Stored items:
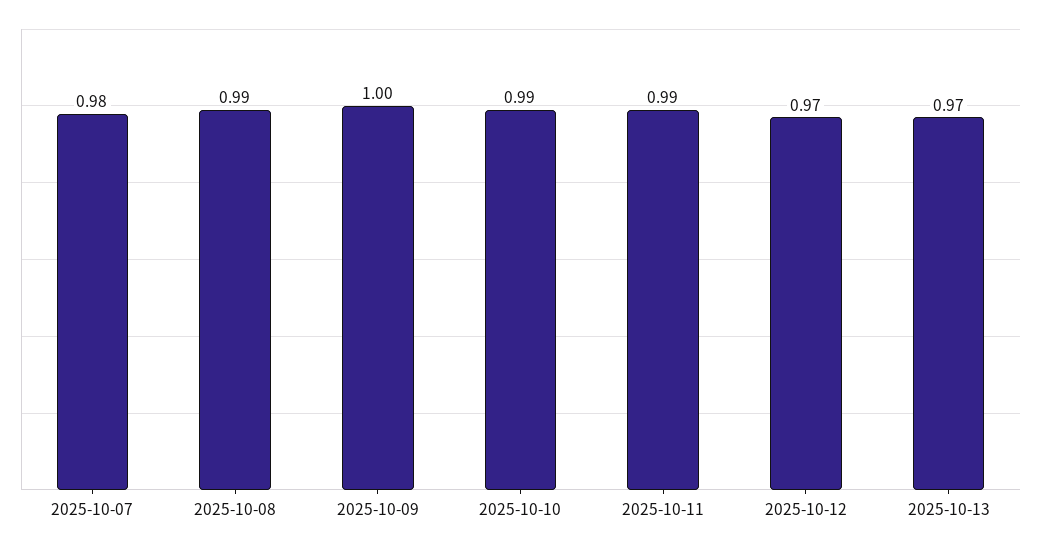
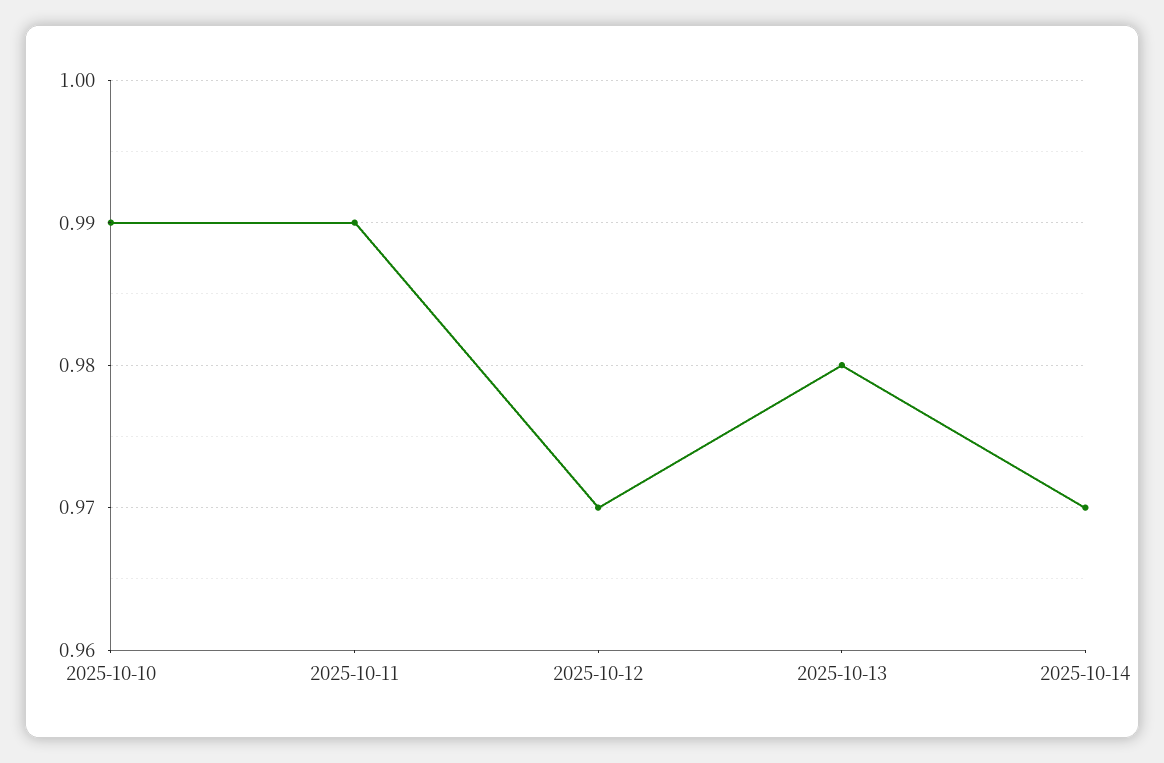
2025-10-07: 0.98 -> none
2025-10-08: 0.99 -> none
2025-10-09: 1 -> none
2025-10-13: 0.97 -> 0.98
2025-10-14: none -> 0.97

EXERCISE REQUIREMENTS: With the pictures removed, return the data above word for word.

SOLUTION:
2025-10-07: 0.98 -> none
2025-10-08: 0.99 -> none
2025-10-09: 1 -> none
2025-10-13: 0.97 -> 0.98
2025-10-14: none -> 0.97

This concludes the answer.